I came with love in my heart, as God be my witness. That little Lemoore article, the one that made a compelling case for it to remain on tour, got me pumped, even Chas correlating Surf Ranch with the seventh circle of hell added intrigue.

Knowing how easily the tub gluts the digestive system I scrupulously avoided all the pre-match pu-pu’s. Didn’t touch a single one of the sugary little video treats the WSL offered up. Came in clean and hungry.

And, of course, Chris Cote laid down a heavy pre-emptive guilt trip on the media, admonishing us (me included, presumably) for the negative tone we were adopting. All’s I can say to that is the tone of the coverage will always depend on what side of the velvet rope you stand on.

So the positives.

As a platform for Gabe Medina, it is superfluous but still impressive. Gabe rode four waves, as did everyone else. Any two of his rides combined would have put him at the top of the leaderboard. He made the rest of the field look by turns squirrely, hesitant, incompetent, disinterested, anxious, overwhelmed, weak, unfit, one dimensional etc.

There is no luck at Surf Ranch, it delivers the most reliable and ruthless winnowing of the wheat from the chaff on tour. Wildcards do not have a puncher’s chance, not even a Hail Mary air will save them. A ride must be constructed and executed in it’s entirety; apples to apples comparisons are valid, unlike the ocean where the multiplicity of variables can always be relied upon as an excuse.

Poor Crosby Colapinto suffered most terribly coming in hot after Gabe Medina and the recency of the mental comparison probably shaved an extra half-point off his scores.

As a platform for Gabe Medina, it is superfluous but still impressive. Gabe rode four waves, as did everyone else. Any two of his rides combined would have put him at the top of the leaderboard. He made the rest of the field look by turns squirrely, hesitant, incompetent, disinterested, anxious, overwhelmed, weak, unfit, one dimensional etc.

There was zero incentive for Gabe, under the current format, to better his opening two rides, but he did it anyway each ride an intoxicating display of power and competence. That was the highlight of the day.

https://twitter.com/wsl/status/1174796342427697152

My daughter, a lifelong surfer, sat with me for a few rides. Scribble down scores I said to her. She could not distinguish one ride from another, unless they fell early. She was in fine company. That incomprehensibility barrier also tripped up Kelly Slater who declared,  “I can’t figure out the scoring today”.

Prepped for the global climate strike she took a few looks at the environmental greenwashing ads, compared it to the jetski, the power hungry train and said, “What is this bullshit, Dad?”
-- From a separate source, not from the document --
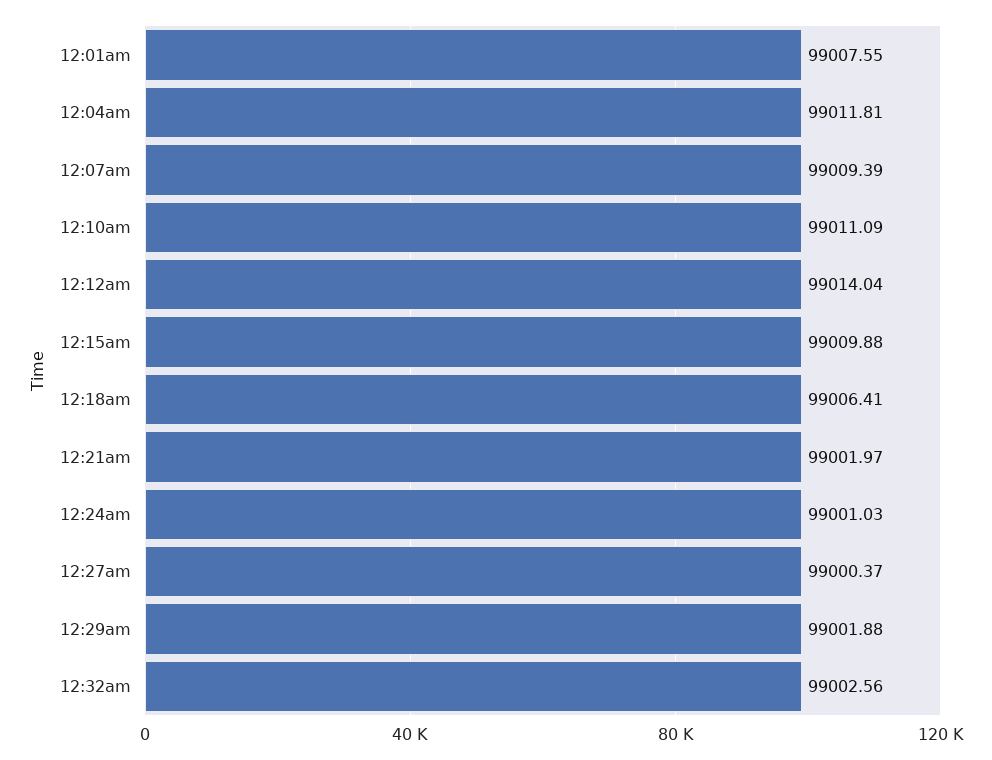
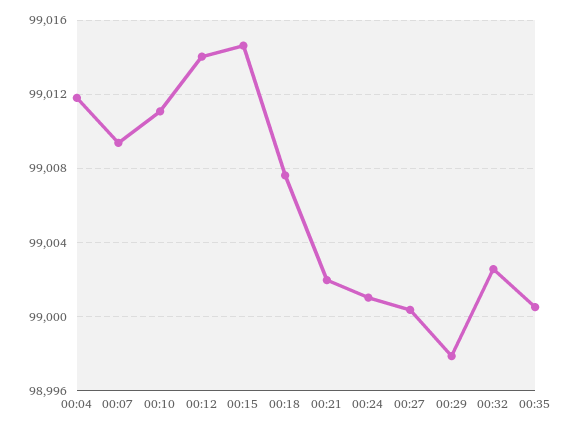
12:01am: 99007.55 -> none
12:15am: 99009.88 -> 99014.5
12:18am: 99006.41 -> 99007.5
12:29am: 99001.88 -> 98998
00:35: none -> 99000.5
The greatest pleasure to be gained watching pro surfing in the basin was the knowledge that we were watching history, in the present. After poor ticket sales last year a decision was made to run the first day without the public present. Security guards scuffing their feet desultorily under she-oaks seemed witness to an embarrassing anti-atmosphere, commentary echoed around vacant spaces.

Was this really the lesser of the two embarrassments?

Between a half empty stadium, even if free admission was allowed and no public at all?

Is there a sporting analogue anywhere to match it?

The best of last year’s event, apart from Medina’s dominance, was the format.

The purity of a leaderboard where, for the first time, the top 34 surfed against the whole top 34. It did offer the closest thing to an objective assessment pro surfing has had to date. Obviously, not too flattering for many. This year they carved it up into meaningless six-man heats.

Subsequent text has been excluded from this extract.